Please understand that this is, by no means, a way to say that your skills are lacking, or that you have been singled out; it is merely a means to assist your growth as a writer and a roleplayer. We all have things to learn from each other; just as I have things I would like to teach you, I'm sure that there's also things that I can learn from you~
The rules are as as follows:
•Respect the site rules. Which means no powerplaying/godmodding other people's characters. I and others don't really care for that type of behavior D:
• Listen to advice. I cannot teach one who will not learn.
• Feel free to disagree If you have issue with something I said, please feel free to point it out. This is a group effort. That said, should you do so, provide reasoning and your alternative views in a calm, rational, and non-confrontational manner, I will treat you with respect, and expect the same treatment in return.
• Have fun. This is a game; furthermore, this is out of plot (unless you later choose to add this into continuity) roleplay. Anything that does not conflict with the rules goes; and that said, we have a little more leeway here. Namely, the location, situation, and anything else are up in the air. If you want to try out something, feel free to do so.
Post by sagefirefox on Feb 8, 2009 12:54:21 GMT -4
((As for now I see no answer to that so I'll give you my opinion. In your RP sample you've already made corrections I assume, for me to really see your RPing skills I require a newly composed one, kinda like school. In school there are no freebies, so in here I just ask that you make yourself a new thread. Sound fair?))

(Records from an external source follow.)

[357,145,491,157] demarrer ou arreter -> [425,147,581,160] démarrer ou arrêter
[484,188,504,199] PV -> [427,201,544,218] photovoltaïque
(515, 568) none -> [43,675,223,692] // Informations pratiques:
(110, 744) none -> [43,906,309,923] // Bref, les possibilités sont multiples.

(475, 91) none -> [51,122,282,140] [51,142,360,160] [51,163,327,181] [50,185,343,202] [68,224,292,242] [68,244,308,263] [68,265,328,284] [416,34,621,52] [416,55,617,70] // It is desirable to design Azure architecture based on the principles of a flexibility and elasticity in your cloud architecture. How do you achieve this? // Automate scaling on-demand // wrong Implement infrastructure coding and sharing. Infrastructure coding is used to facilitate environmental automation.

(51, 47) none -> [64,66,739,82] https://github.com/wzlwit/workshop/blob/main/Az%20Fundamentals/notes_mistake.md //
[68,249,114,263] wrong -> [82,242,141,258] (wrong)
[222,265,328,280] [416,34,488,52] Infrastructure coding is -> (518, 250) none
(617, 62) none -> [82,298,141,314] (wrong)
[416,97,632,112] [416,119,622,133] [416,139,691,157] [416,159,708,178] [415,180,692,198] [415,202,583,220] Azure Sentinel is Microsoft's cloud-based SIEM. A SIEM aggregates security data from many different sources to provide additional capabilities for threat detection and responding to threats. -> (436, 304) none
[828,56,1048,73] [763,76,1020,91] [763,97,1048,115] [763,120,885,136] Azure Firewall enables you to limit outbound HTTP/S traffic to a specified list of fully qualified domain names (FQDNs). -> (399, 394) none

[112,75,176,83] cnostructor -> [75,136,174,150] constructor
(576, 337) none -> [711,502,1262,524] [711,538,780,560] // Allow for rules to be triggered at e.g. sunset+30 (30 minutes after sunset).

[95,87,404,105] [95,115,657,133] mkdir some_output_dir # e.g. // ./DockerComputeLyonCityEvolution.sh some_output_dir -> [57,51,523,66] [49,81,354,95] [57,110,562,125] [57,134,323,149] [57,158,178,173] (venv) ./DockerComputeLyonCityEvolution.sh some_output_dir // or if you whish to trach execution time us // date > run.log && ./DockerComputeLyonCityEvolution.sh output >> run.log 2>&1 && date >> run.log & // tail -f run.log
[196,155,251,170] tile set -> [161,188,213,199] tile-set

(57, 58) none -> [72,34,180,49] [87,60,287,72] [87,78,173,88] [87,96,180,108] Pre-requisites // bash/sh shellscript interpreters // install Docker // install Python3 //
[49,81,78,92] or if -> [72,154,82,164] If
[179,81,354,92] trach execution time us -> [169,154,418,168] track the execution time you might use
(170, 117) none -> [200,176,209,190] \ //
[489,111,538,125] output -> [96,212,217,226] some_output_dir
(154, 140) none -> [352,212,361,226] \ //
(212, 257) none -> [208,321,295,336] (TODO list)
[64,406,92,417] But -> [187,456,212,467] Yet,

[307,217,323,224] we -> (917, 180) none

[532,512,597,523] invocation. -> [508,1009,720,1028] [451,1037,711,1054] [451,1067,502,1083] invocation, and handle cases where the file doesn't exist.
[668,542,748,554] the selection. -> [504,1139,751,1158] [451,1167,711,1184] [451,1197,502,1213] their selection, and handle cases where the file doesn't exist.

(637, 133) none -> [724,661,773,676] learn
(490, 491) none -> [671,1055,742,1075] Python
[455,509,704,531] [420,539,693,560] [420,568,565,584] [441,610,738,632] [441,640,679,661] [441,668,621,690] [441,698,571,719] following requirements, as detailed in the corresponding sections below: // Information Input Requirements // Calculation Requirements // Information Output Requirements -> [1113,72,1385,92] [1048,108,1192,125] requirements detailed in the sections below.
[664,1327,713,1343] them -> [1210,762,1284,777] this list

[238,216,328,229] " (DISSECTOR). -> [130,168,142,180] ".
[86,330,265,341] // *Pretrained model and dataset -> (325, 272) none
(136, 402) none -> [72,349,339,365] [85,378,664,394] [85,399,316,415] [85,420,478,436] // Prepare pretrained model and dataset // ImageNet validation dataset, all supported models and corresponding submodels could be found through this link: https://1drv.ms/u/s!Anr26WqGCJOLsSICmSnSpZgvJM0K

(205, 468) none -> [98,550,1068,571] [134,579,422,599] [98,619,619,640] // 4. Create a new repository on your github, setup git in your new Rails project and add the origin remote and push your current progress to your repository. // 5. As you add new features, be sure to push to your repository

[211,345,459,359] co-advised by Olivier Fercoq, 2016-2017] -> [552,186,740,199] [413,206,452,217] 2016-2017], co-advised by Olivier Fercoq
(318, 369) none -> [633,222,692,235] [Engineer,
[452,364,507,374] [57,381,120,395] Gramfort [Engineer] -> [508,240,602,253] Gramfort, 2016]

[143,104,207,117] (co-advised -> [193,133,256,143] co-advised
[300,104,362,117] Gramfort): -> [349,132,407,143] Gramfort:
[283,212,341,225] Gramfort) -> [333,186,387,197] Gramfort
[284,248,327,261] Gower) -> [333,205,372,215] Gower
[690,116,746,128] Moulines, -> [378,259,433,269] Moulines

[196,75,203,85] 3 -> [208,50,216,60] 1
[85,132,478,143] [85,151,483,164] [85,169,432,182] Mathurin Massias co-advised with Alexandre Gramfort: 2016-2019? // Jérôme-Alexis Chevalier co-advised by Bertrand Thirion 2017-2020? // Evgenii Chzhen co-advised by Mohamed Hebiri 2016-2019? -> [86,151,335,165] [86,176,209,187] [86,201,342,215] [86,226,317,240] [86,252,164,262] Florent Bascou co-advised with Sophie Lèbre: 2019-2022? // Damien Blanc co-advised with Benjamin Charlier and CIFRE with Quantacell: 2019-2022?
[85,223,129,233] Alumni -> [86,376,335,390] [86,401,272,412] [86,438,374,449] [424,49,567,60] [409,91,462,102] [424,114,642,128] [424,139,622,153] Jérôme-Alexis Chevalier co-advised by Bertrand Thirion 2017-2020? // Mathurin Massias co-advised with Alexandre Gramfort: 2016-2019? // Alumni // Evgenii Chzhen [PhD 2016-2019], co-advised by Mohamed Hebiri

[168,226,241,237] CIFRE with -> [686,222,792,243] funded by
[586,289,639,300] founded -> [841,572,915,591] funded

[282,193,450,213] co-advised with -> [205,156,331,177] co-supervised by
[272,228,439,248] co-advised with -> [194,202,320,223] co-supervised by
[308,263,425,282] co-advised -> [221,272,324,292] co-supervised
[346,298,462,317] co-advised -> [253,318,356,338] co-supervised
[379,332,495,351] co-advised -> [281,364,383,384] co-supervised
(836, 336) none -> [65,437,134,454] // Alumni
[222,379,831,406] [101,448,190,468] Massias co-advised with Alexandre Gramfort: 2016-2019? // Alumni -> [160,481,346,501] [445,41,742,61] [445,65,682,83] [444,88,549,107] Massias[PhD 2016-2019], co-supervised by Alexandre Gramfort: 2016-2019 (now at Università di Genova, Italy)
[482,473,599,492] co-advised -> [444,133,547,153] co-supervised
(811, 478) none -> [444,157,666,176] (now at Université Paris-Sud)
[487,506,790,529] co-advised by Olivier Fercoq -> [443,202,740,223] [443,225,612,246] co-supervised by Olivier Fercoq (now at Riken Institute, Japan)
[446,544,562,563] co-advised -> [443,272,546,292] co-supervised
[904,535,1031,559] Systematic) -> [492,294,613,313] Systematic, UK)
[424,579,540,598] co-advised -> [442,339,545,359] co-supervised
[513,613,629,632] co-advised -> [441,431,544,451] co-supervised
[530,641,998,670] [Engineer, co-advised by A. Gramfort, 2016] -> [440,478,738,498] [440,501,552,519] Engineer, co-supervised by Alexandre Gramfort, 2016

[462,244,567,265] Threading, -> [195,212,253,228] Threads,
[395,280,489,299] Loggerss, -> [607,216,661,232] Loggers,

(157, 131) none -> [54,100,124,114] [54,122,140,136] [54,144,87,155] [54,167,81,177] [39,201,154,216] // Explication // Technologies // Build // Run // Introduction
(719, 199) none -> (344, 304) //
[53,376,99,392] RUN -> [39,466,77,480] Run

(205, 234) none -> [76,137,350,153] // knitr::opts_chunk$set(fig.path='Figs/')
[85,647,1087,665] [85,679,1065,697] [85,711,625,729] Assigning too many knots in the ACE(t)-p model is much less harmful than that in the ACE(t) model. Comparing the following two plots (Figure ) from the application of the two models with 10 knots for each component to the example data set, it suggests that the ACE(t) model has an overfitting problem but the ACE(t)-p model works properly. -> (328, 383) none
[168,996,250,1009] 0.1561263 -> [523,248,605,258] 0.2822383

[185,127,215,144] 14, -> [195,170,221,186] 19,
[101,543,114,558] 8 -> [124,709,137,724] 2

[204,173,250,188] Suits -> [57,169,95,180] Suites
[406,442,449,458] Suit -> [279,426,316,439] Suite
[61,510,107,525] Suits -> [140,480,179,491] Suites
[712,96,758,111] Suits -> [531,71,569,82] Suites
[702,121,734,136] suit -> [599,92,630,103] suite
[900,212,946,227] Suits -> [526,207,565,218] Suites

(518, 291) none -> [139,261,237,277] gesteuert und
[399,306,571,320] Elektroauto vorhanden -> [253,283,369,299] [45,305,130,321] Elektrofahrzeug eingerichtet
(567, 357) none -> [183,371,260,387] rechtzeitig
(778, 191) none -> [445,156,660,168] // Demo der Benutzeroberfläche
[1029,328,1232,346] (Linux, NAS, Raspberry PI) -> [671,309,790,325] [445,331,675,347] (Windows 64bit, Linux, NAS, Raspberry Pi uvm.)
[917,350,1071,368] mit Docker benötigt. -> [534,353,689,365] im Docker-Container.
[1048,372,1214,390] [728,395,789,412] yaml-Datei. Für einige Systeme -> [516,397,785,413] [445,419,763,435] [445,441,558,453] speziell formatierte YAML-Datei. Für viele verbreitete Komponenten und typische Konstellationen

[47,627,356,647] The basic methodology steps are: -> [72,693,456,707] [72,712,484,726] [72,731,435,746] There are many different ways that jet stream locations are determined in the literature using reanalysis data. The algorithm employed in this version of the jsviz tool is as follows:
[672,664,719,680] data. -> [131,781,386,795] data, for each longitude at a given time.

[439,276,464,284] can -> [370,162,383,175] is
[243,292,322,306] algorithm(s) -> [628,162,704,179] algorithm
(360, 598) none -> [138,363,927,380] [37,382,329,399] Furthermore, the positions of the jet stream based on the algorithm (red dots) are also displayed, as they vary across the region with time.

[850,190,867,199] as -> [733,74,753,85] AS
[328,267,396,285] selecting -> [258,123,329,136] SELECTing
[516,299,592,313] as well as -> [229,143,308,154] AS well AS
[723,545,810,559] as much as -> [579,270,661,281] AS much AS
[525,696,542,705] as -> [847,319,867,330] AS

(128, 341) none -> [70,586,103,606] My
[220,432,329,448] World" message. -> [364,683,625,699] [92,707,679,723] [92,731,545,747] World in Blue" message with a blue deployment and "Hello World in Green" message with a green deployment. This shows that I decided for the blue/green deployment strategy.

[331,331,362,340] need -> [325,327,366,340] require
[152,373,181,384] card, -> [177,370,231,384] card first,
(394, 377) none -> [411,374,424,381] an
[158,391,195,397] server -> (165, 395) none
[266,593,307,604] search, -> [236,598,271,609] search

Traverse Town.. A world of people without a world, a home to people without a home, a sanctuary to those in need, this world is where Leonus adventure started, he stood out in the crowd, like a whale in a fish tank, his black outfit and tanned skin made it worse, he was shot burning glares by some of the newer arrivals to Traverse Town, he didnt care though, Leonus was used to people looking down on him, he was used to people laughing and pointing at him.
Leonus began to walk, he walked towards his parents house, knowing they would be in he just opened the door and walked straight through, he kicked off his shoes and paced down the hallway until he found where his mother and father was, in the kitchen. They acknowledged his presence by turning to face him, he nodded his head in a sign of respect to his parents, the ones who brought him upon this world.
"Mother, Father, i'll be leaving Traverse Town soon in search of new worlds, I thank you for all you've done for me throughout my life and you will be repayed." He once again bowed his head to his parents and then waited for what they had to say. "We're happy you're finally leaving son but always remember, we'll always be here, in Traverse Town for you, waiting for your return, you can always count on us to be here for you, now go, leave this world and enter a new one, begin your life anew, its time for a fresh start Leonus" His father beamed happily at him and patted him on the back, his mother kissed him on the cheek and pushed a bulging heavy bag into his hands. "Munny, for the journey, also whatever else you'll need." A light smile crossed his lips as he stepped back into the hallway, he put on his shoes and opened the door waving to his parents as he did so.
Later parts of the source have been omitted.